__SOURCE DATA__
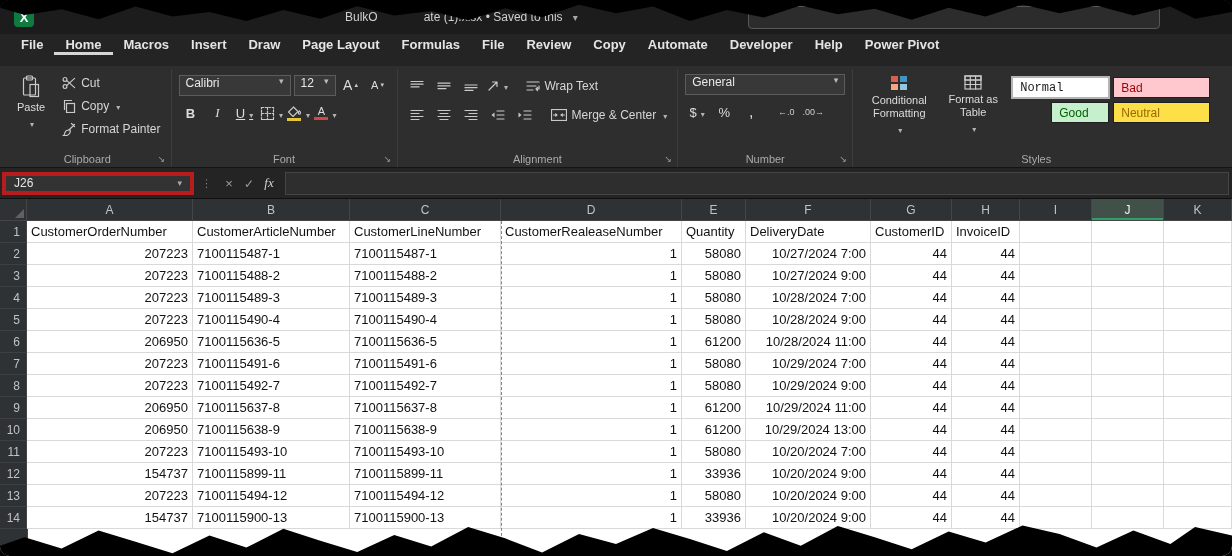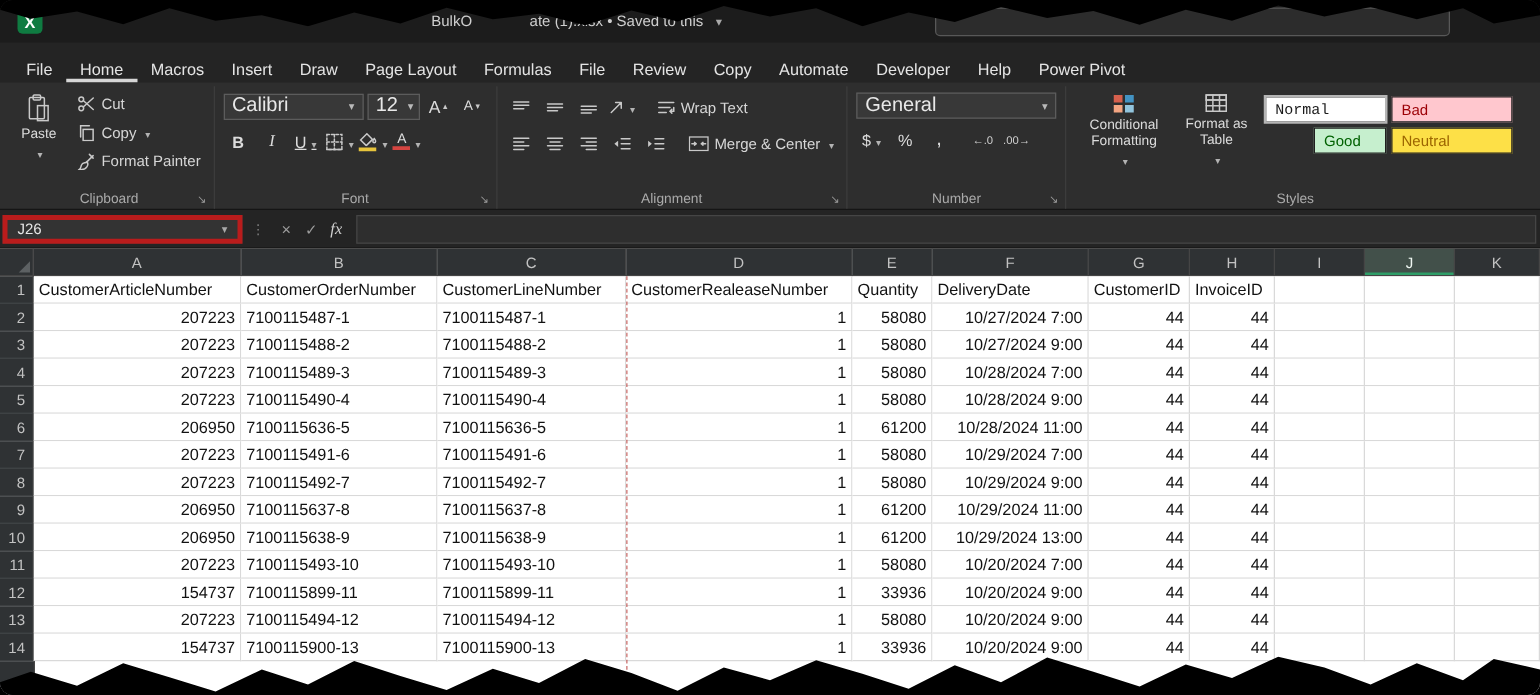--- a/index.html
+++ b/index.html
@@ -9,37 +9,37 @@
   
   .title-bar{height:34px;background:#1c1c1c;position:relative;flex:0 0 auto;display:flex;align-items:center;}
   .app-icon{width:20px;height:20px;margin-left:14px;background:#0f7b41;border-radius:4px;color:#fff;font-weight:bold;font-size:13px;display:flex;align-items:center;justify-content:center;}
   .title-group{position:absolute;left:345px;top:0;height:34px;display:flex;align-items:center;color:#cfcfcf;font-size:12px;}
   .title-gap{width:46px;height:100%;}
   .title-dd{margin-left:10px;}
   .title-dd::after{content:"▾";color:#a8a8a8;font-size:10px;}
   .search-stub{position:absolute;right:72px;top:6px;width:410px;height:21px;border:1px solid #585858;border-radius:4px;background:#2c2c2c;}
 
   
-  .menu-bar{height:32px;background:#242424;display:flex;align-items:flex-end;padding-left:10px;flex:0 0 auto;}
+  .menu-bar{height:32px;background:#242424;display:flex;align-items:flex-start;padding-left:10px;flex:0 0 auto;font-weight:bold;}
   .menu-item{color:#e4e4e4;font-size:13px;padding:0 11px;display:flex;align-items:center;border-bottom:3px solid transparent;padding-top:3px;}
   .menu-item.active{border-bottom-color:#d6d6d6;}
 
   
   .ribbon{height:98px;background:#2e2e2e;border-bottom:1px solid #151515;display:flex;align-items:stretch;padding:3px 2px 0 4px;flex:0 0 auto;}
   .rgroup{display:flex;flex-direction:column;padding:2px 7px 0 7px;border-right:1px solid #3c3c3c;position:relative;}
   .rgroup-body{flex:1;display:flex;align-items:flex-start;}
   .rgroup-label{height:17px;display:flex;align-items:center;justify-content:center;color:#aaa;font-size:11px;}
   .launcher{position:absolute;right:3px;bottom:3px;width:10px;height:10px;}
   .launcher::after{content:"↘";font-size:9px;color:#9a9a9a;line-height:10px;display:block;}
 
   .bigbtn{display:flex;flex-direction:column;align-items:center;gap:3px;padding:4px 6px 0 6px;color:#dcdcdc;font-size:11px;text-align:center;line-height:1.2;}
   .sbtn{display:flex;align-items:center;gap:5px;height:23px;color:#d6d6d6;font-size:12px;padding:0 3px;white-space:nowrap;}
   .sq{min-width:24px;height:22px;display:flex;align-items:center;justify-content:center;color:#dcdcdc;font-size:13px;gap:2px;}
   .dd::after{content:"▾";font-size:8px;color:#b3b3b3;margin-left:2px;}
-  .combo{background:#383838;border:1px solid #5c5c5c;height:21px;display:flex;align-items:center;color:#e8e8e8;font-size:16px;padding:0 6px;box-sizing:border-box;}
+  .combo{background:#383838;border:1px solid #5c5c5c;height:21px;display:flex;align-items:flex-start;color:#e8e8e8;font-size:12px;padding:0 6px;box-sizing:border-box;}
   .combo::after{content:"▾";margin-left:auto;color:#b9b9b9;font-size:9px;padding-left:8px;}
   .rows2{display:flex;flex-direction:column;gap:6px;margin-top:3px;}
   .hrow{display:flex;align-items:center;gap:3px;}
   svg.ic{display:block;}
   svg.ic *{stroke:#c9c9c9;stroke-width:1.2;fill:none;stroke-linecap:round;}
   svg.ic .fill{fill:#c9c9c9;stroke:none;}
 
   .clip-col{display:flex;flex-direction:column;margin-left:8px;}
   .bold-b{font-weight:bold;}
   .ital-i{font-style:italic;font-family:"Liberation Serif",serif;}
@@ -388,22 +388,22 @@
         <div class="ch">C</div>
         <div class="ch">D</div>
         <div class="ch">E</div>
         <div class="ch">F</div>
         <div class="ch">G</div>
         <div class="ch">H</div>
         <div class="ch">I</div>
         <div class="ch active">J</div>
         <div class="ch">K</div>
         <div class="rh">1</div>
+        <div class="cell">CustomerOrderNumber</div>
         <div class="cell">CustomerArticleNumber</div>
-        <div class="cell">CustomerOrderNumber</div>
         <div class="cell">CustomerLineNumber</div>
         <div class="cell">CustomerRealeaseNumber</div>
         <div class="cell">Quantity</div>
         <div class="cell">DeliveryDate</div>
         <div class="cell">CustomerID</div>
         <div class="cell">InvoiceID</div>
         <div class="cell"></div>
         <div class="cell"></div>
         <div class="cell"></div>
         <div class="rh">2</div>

__TRY IT__
Write down how many lines above contain the string "menu", and nothing besides.

__SOLUTION FOR THIS PROBLEM__
4